What to work on — In the entries below, identify every line with the string "none" and copy it.

Content starts

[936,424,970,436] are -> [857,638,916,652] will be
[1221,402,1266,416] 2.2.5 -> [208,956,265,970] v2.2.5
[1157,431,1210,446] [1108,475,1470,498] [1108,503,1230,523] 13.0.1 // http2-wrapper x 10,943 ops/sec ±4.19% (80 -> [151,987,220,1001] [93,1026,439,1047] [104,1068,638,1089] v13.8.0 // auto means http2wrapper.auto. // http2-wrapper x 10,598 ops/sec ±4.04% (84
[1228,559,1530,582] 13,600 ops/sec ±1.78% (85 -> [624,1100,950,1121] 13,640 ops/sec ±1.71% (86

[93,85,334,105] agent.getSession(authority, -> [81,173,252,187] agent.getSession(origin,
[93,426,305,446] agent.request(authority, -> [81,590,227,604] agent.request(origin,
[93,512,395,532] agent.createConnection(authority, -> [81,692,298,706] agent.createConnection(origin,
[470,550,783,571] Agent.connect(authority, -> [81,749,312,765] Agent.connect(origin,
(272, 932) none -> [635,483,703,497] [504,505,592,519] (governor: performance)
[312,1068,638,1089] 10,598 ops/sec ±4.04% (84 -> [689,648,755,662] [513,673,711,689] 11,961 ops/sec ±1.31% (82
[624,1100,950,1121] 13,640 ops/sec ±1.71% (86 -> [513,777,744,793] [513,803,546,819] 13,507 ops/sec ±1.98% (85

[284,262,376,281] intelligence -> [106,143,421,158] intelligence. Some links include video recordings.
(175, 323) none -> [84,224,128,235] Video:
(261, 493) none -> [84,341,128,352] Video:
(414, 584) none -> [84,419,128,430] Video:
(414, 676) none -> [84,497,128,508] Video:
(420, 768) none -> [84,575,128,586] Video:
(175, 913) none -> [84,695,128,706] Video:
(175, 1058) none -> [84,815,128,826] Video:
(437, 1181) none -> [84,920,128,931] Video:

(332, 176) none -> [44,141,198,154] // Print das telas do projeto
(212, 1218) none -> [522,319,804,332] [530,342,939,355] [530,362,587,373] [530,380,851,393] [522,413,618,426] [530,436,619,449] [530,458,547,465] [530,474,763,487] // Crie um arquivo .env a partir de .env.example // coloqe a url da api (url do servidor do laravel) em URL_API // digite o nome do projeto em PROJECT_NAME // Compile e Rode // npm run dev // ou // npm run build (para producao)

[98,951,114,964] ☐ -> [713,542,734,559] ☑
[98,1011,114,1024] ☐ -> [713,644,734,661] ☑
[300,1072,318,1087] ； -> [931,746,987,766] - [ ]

Content ends

Answer box —
(272, 932) none -> [635,483,703,497] [504,505,592,519] (governor: performance)
(175, 323) none -> [84,224,128,235] Video:
(261, 493) none -> [84,341,128,352] Video:
(414, 584) none -> [84,419,128,430] Video:
(414, 676) none -> [84,497,128,508] Video:
(420, 768) none -> [84,575,128,586] Video:
(175, 913) none -> [84,695,128,706] Video:
(175, 1058) none -> [84,815,128,826] Video:
(437, 1181) none -> [84,920,128,931] Video:
(332, 176) none -> [44,141,198,154] // Print das telas do projeto
(212, 1218) none -> [522,319,804,332] [530,342,939,355] [530,362,587,373] [530,380,851,393] [522,413,618,426] [530,436,619,449] [530,458,547,465] [530,474,763,487] // Crie um arquivo .env a partir de .env.example // coloqe a url da api (url do servidor do laravel) em URL_API // digite o nome do projeto em PROJECT_NAME // Compile e Rode // npm run dev // ou // npm run build (para producao)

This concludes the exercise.